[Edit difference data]
= = = = =
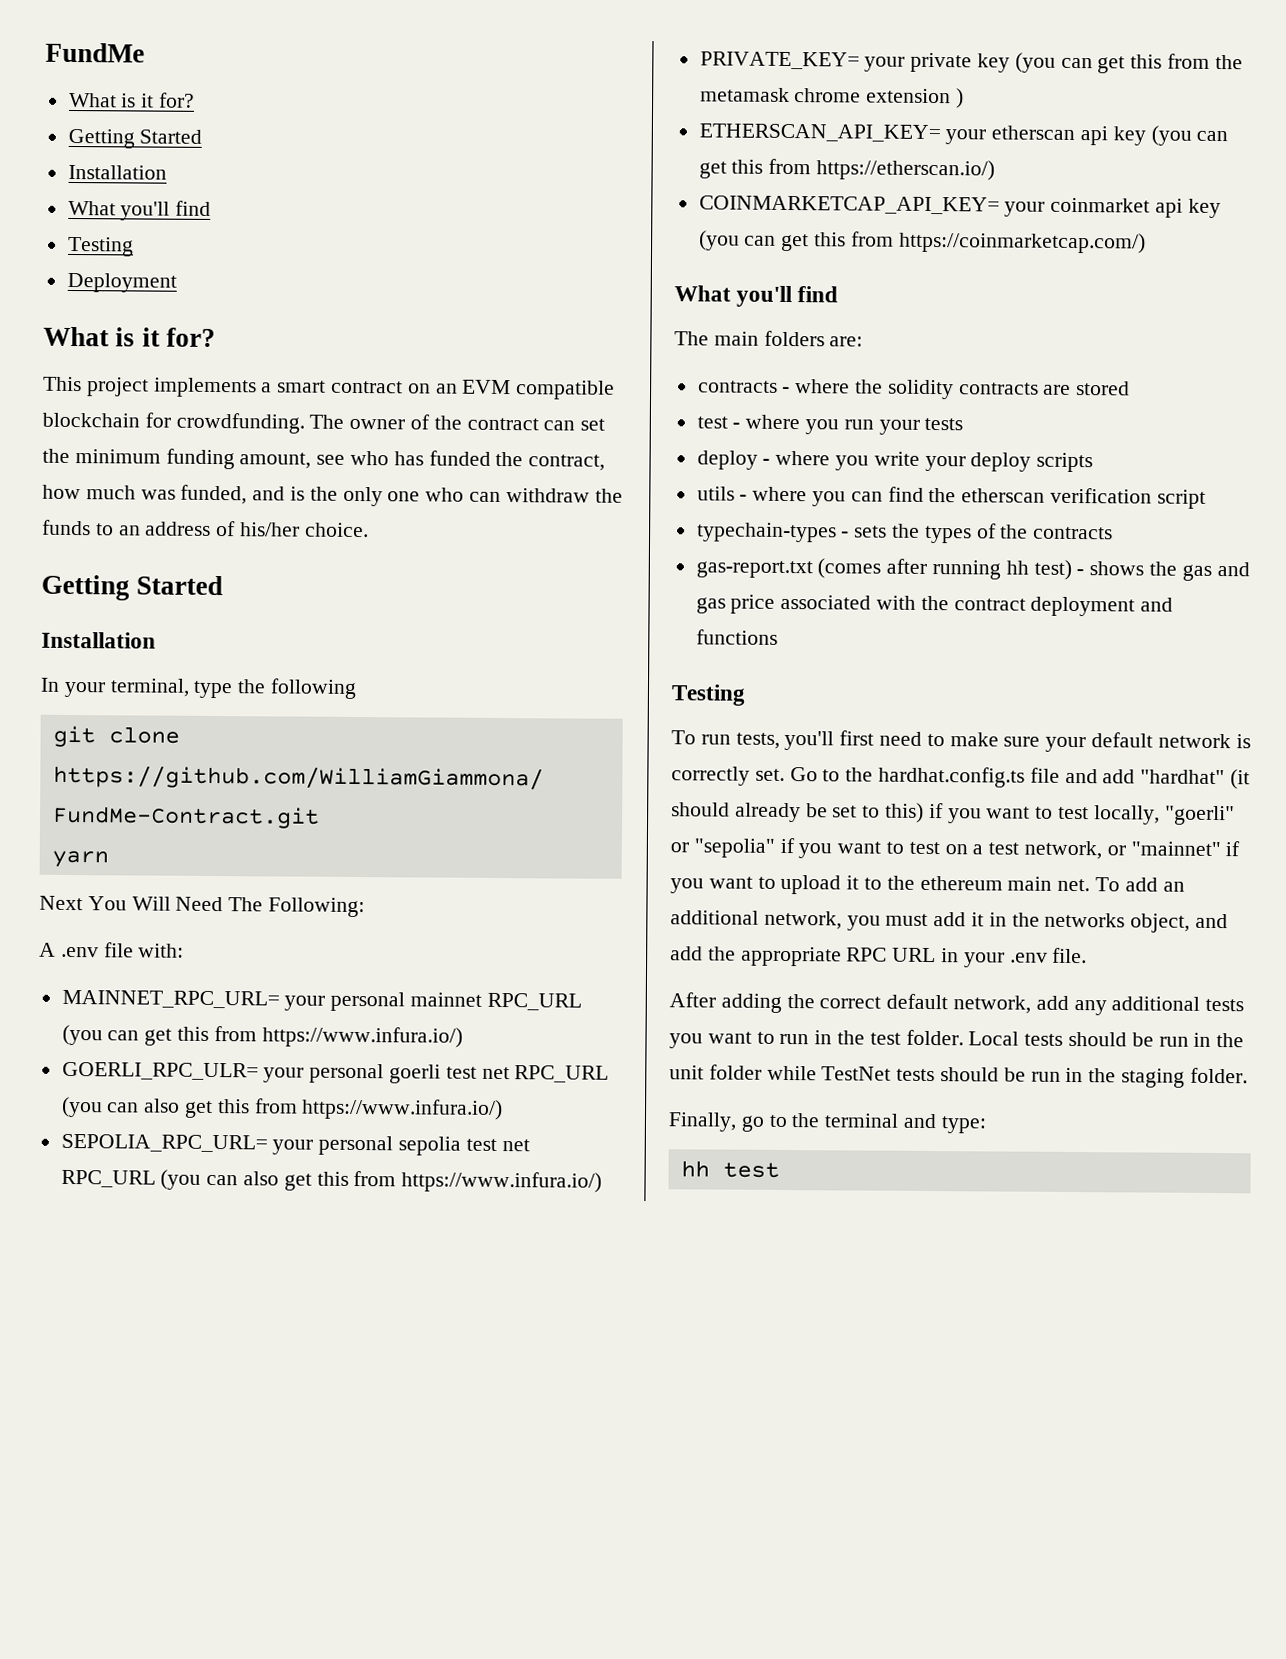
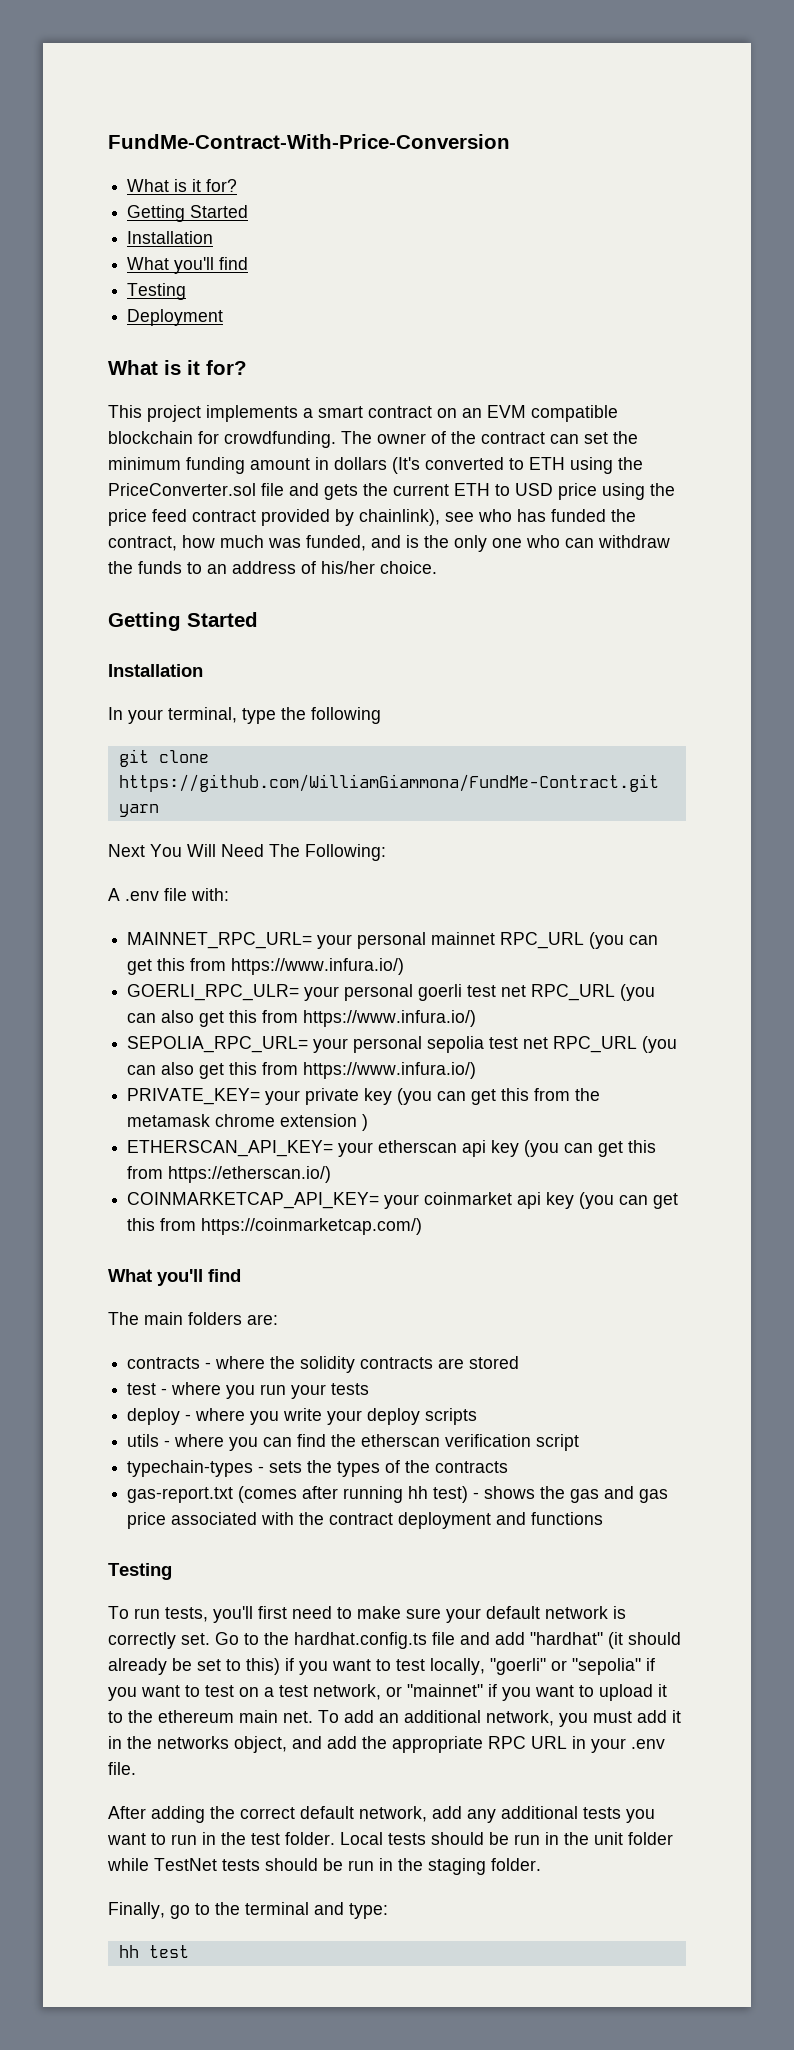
[45,42,145,63] FundMe -> [108,134,510,149] FundMe-Contract-With-Price-Conversion
[239,452,312,469] amount, -> [250,457,643,474] [108,483,675,500] [108,509,440,526] amount in dollars (It's converted to ETH using the PriceConverter.sol file and gets the current ETH to USD price using the price feed contract provided by chainlink),

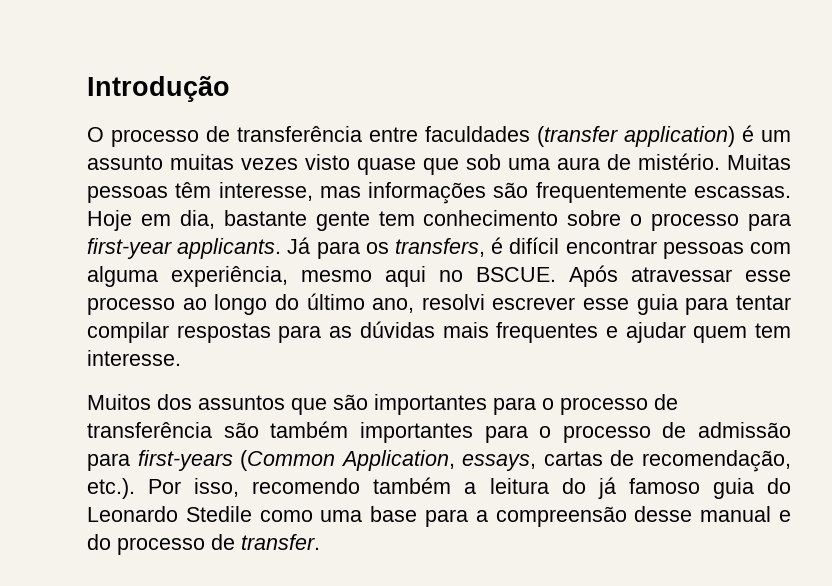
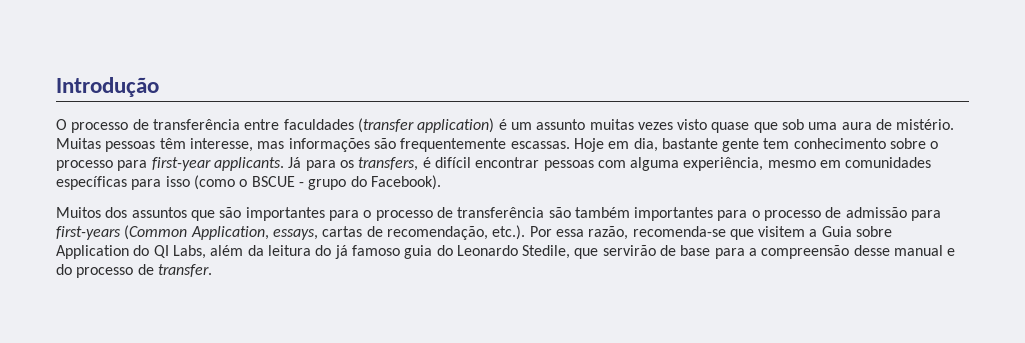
[385,265,791,287] [87,293,791,315] [87,321,792,343] [87,350,181,366] aqui no BSCUE. Após atravessar esse processo ao longo do último ano, resolvi escrever esse guia para tentar compilar respostas para as dúvidas mais frequentes e ajudar quem tem interesse. -> [820,157,932,168] [56,175,441,190] em comunidades específicas para isso (como o BSCUE - grupo do Facebook).
[194,477,477,497] isso, recomendo também a -> [555,226,893,240] [56,245,264,259] essa razão, recomenda-se que visitem a Guia sobre Application do QI Labs, além da
[185,506,363,522] Stedile como uma -> [522,245,677,259] Stedile, que servirão de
= = = = =
What you will do ▸ Where the string "isso" appears in a line of the entries, that line counts; state the total number of such lines and nothing else.

Answer to the problem ▸ 2